MHA for Exploits
- In office 1976–1989
- Preceded by: Stephen Mulrooney
- Succeeded by: Roger Grimes

Personal details
- Born: September 26, 1920 County Cork, Ireland
- Died: August 2, 1989 (aged 68) Botwood, Newfoundland and Labrador, Canada
- Party: Progressive Conservative Party of Newfoundland and Labrador
- Occupation: doctor, medical officer

= Hugh Twomey =

Canadian politician (1920–1989)

Hugh Matthew Twomey (September 26, 1920 – August 2, 1989) was a Canadian physician and politician. He represented the electoral district of Exploits in the Newfoundland and Labrador House of Assembly from 1976 to 1989 as a member of the Progressive Conservative Party of Newfoundland and Labrador.

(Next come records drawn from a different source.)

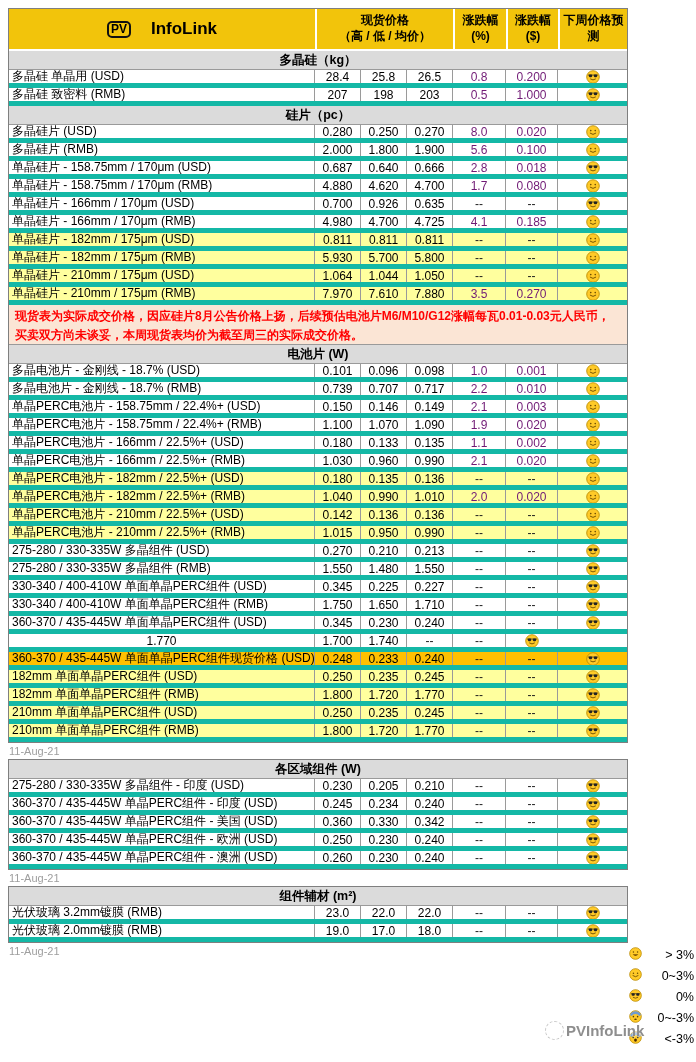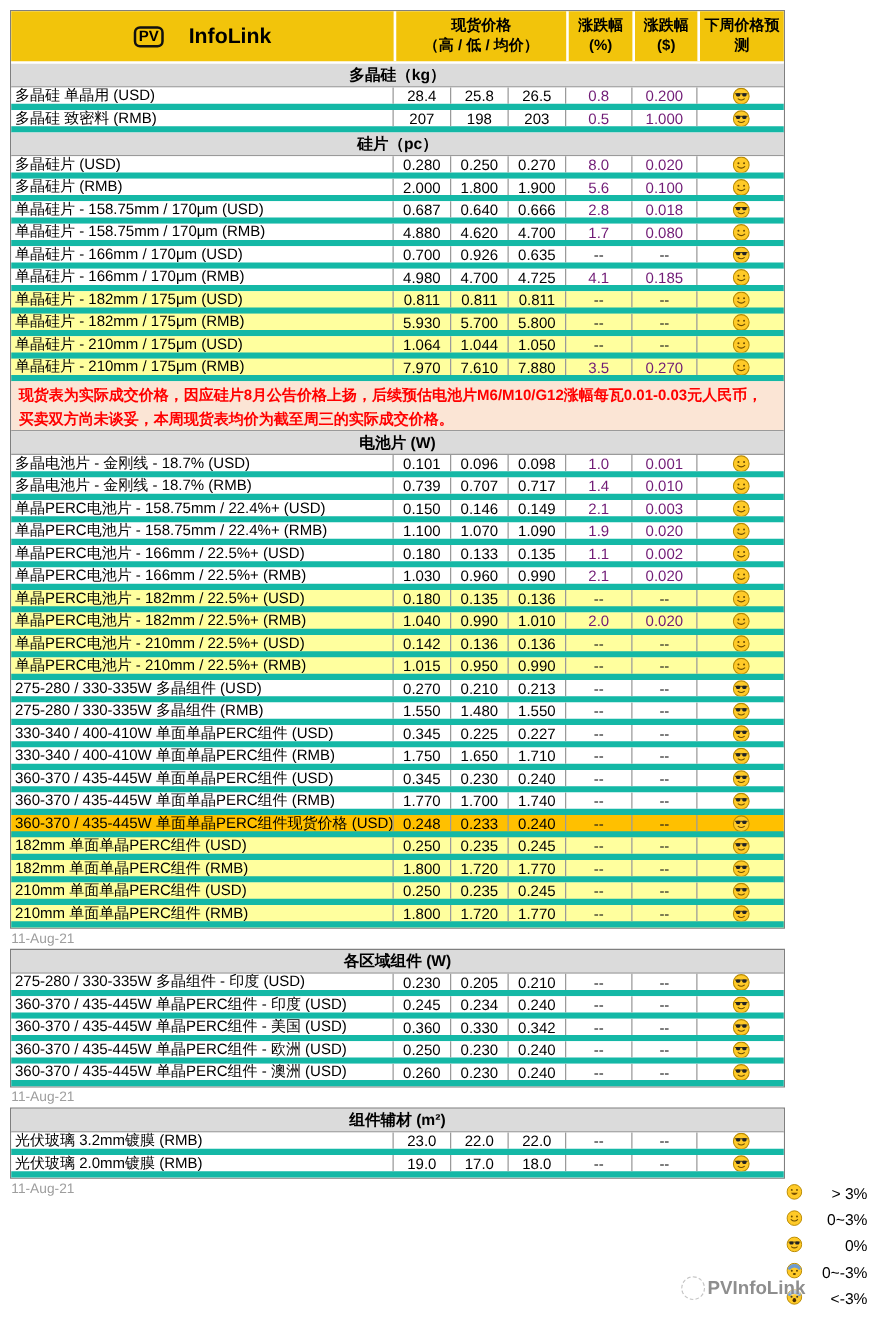--- a/index.html
+++ b/index.html
@@ -298,7 +298,7 @@
         <div class="c num">0.739</div>
         <div class="c num">0.707</div>
         <div class="c num">0.717</div>
-        <div class="c num green">1.4</div>
+        <div class="c num green">2.2</div>
         <div class="c num green">0.010</div>
         <div class="c emoji-cell">
           <svg viewBox="0 0 20 20" width="14" height="14">

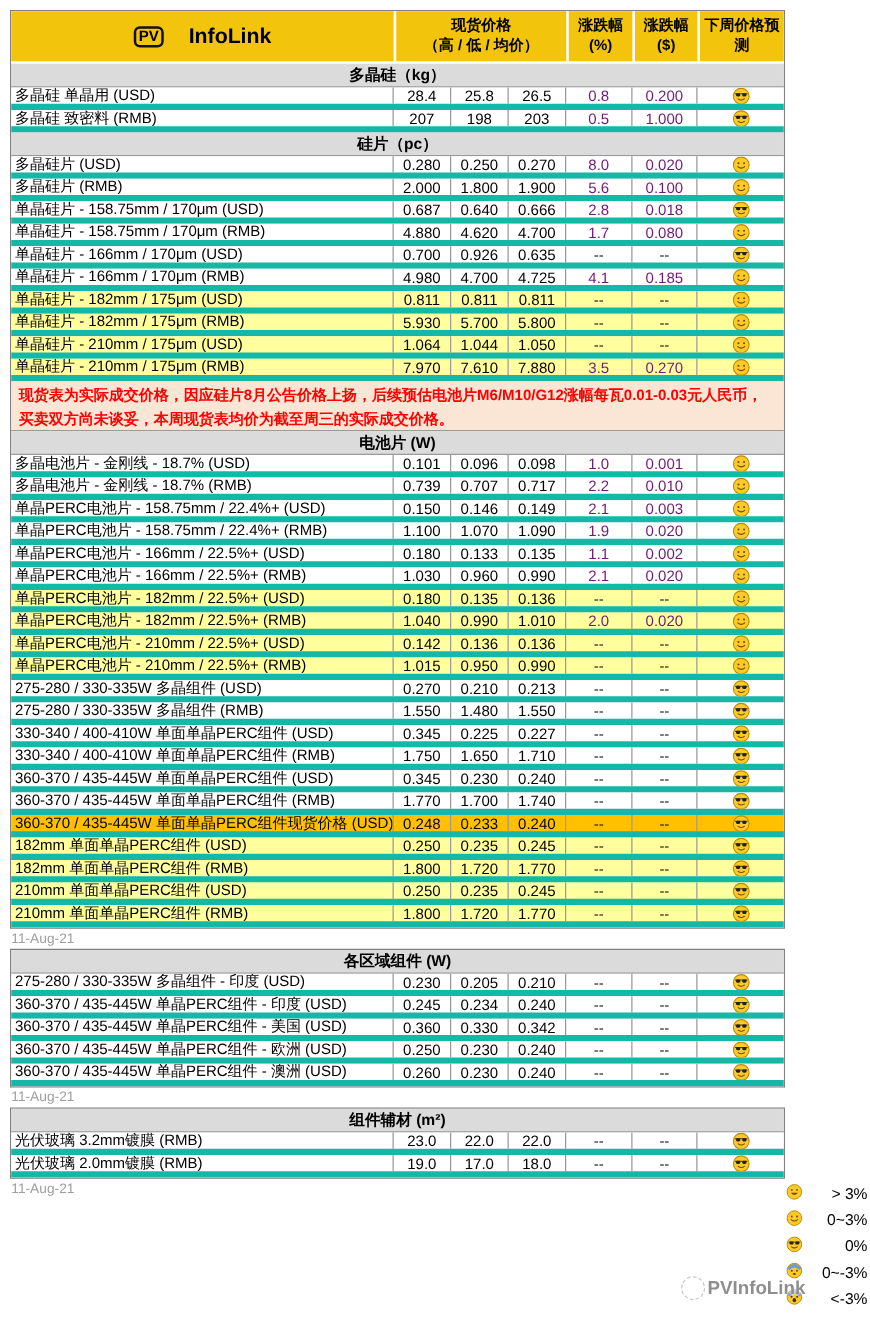--- a/index.html
+++ b/index.html
@@ -523,7 +523,6 @@
         </div>
       </div>
       <div class="row">
-        <div class="c name">360-370 / 435-445W 单面单晶PERC组件 (RMB)</div>
         <div class="c num">1.770</div>
         <div class="c num">1.700</div>
         <div class="c num">1.740</div>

The son of John Michael Tworney and Christina Golden, he was born in Cork, Ireland, and was educated at the Royal College of Surgeons in Dublin. He came to Newfoundland in 1947 as medical officer on the hospital ship MV Lady Anderson. Twomey next worked at the Harbour Breton Cottage Hospital and then was medical superintendent for the Botwood hospital from 1949 until his retirement in 1984. He was president of the Newfoundland Medical Association and the Central Newfoundland Medical Society. He was also assistant professor of clinical medicine at Memorial University. Twomey married Mary Carmel Stuewe.

Twomey was first elected to the Newfoundland assembly in 1975. He served stints as Minister of Health (1984 to 1988) and as Minister of Public Works and Services (1988 to 1989). He died of an illness shortly after retiring from the legislature, in 1989.

The chronic care facility that he built to replace the Botwood hospital was later renamed the Dr. Hugh Twomey Health Centre.